The pan was already searing hot by the time Greg cracked his first egg and dropped it on. Almost instantaneously, the egg sizzled from translucent to white. Eyes weary, he used a fork to scramble it as he cracked then added a second. He thought back to the afternoon before, and let out a breath.

Darlene entered the kitchen. She caught his eyes and buttoned her lips, then shifted her weight to one side and shook her head.

“I don’t wanna talk about it,” said Greg.

Darlene sighed. “Babe if you just let me-”

“I said I don’t wanna fucking talk about it!” Said Greg, zinging the fork into the white plaster wall.

“But babe.” Darlene moved to his side. “We need to discuss it, that’s all.”

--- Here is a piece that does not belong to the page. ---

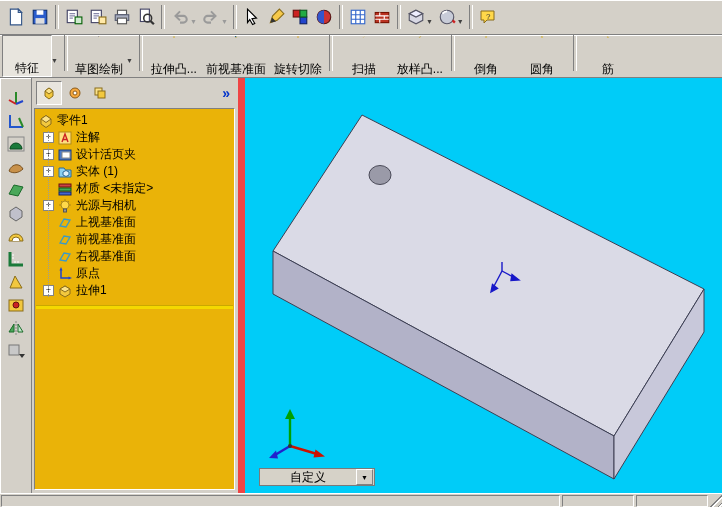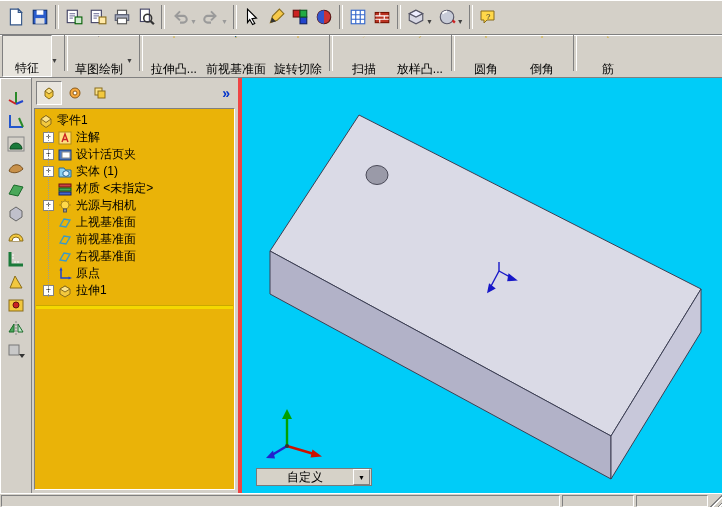"圆角" div.fbtn { order: before "倒角" -> after "倒角" }
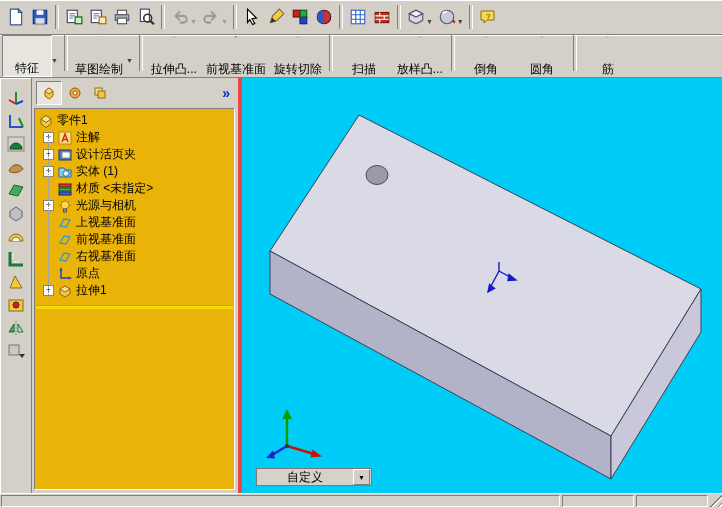"自定义" .viewport { border-left: 4px solid #ef4444 -> 7px solid #ef4444 }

Greg returned his attention to the eggs, fuming through his nostrils as he stared bleakly into them.

“Babe?”

Picking up the iron pan by the handle, Greg lifted it high overhead before slamming it back down into the stove top. “Dammit Darlene, what do you want from me? What do you want me to say?” His chest heaved up and down for five heavy breaths, but she issued no response. “I mean, c’mon babe! How the fuck is talkin’ about it gonna make things better? Let’s be real here, you and me-”

“What about you and me?”

Greg shook his head. He picked up some of the scrambled egg remnants, turned his back to Darlene then flicked them into the sink. He turned the faucet on and ran his hands underneath the water stream. “We’re fuckin’ over. I mean, shit.” He gulped. “You know it, I know it. I ain’t gonna heal from this sort’a thing.”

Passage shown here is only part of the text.